Director Compensation

      The following table sets forth information concerning the compensation of
our Directors who are not named executive officers for the fiscal year ended
September 30, 2007:




                      Fees Earned or Paid in   Option Awards     All Other
Name                   Cash or Common Stock       (1) (2)       Compensation     Total
----                   --------------------       -------       ------------     -----

                                                                   
Maury Needham.......       $      --             $ 97,634        $    --       $ 97,634
Lew Boyd............       $  10,000              $ 8,050        $    --       $ 18,050
Dr. Allen Kahn......       $  10,000              $ 8,050        $    --       $ 18,050
Nick DeBenedictis...       $  10,000             $ 55,292        $    --       $ 65,292


(1)   Amounts shown do not reflect compensation actually received by the named
      director. The amounts in the Option Awards column reflect the dollar
      amount recognized as compensation cost for financial statement reporting
      purposes for the fiscal year ended September 30, 2007, in accordance with
      SFAS 123(R) for all stock options granted in such fiscal year. The
      calculation in the table above excludes all assumptions with respect to
      forfeitures. There can be no assurance that the amounts set forth in the
      Option Awards column will ever be realized. A forfeiture rate was used in
      the expense calculation in the financial statements.

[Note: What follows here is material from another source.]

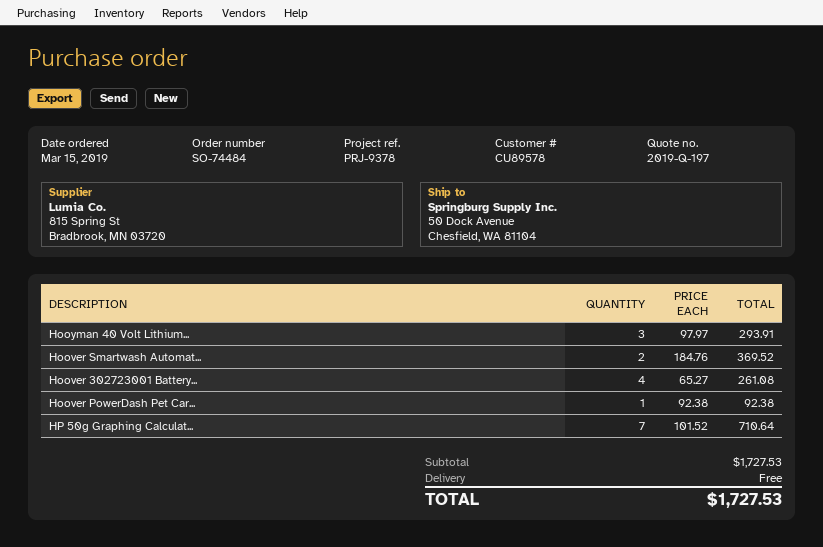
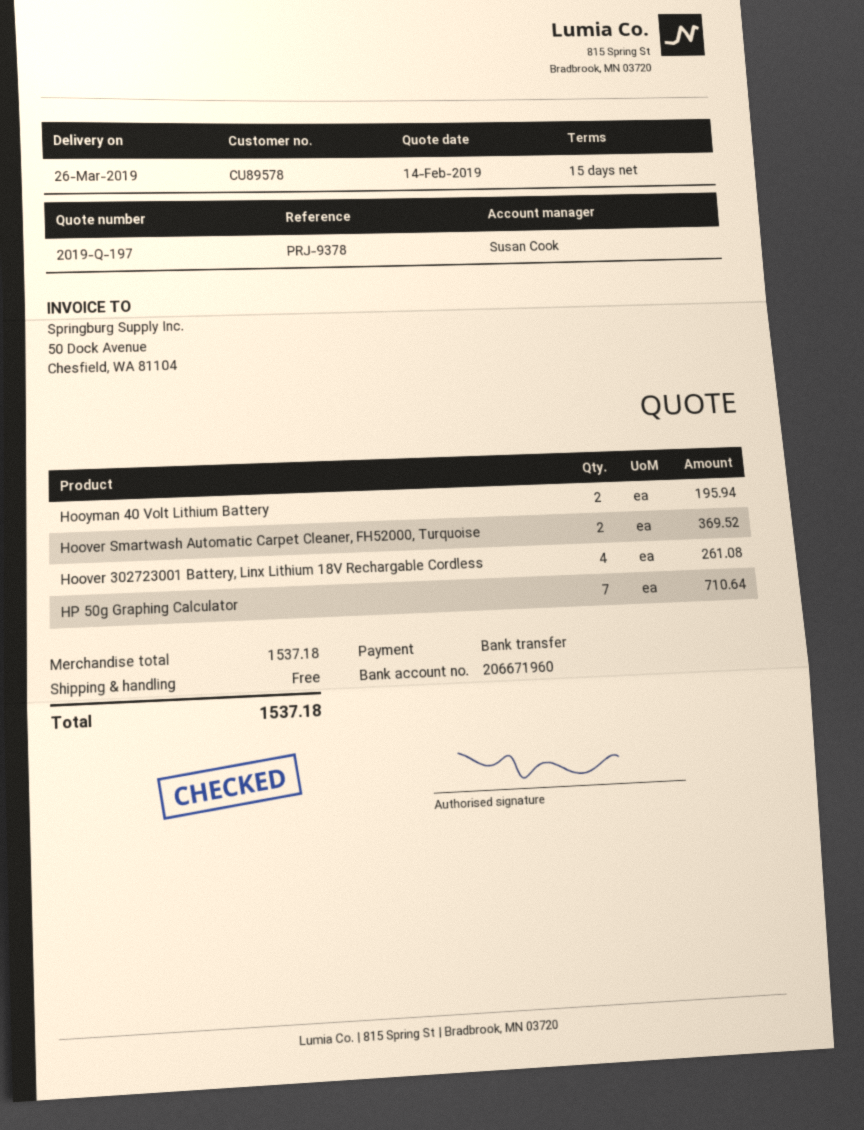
Hooyman 40 Volt Lithium...: 3 for 293.91 -> 2 for 195.94
Hoover PowerDash Pet Car...: 1 for 92.38 -> none
subtotal: 1727.53 -> 1537.18
total: 1727.53 -> 1537.18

                                        7


(2)   As of September 30, 2007, each non-employee director holds the following
      aggregate number of shares under outstanding stock options:

                                 Number of Shares
                              Underlying Outstanding
      Name                         Stock Options
      ----                         -------------

      Maury Needham........         1,229,462
      Lew Boyd.............           160,394
      Dr. Allen Kahn.......            51,500
      Nick DeBenedictis....           235,000

      During fiscal 2007, the Board agreed that each outside director would
receive $2,500 per quarter in recognition of the increased frequency of
telephonic Board meetings. Previously, outside directors received $2,500 per
meeting attended. In addition, during fiscal 2006, the Compensation Committee
agreed to discontinue future option grants made to outside directors pursuant
the Non-Employee Director Stock Option Plan.

Stock Option Plans

      Our 1993 Stock Option Plan (the "2003 Plan") was established to provide
options to purchase shares of common stock to our employees, officers, directors
and consultants. In March 2001, our stockholders approved an increase to the
number of shares authorized under the 1993 Plan to 3,000,000 shares. The 1993
Plan expired on June 10, 2004.

      As of September 30, 2007, there were 1,022,356 options granted and
outstanding under the 1993 Plan which are exercisable at prices ranging from
$0.38 to $1.80.

      On March 18, 2005, our Board of Directors adopted the 2005 Stock Option
Plan (the "2005 Plan"), which was subsequently approved by our stockholders on
June 16, 2005. The 2005 Plan replaced the 1993 Plan. In April 2004, our Board
adopted a replacement stock option plan (the "2004 Plan") but did not submit it
for ratification by our stockholders. The 2004 Plan was terminated by our Board
on March 18, 2005, and all options granted under that plan have been terminated.
Options granted under the 2005 Plan may be either options intended to qualify as
"incentive stock options" under Section 422 of the Internal Revenue Code of
1986, as amended; or non-qualified stock options.

      Incentive stock options may be granted under the 2005 Plan to employees,
including officers and directors who are employees. Non-qualified options may be
granted to our employees, directors and consultants. The 2005 Plan is
administered by our Board of Directors, which has the authority to determine:

      o     the persons to whom options will be granted;

      o     the number of shares to be covered by each option;

      o     whether the options granted are intended to be incentive stock
            options;

      o     the manner of exercise; and

      o     the time, manner and form of payment upon exercise of an option.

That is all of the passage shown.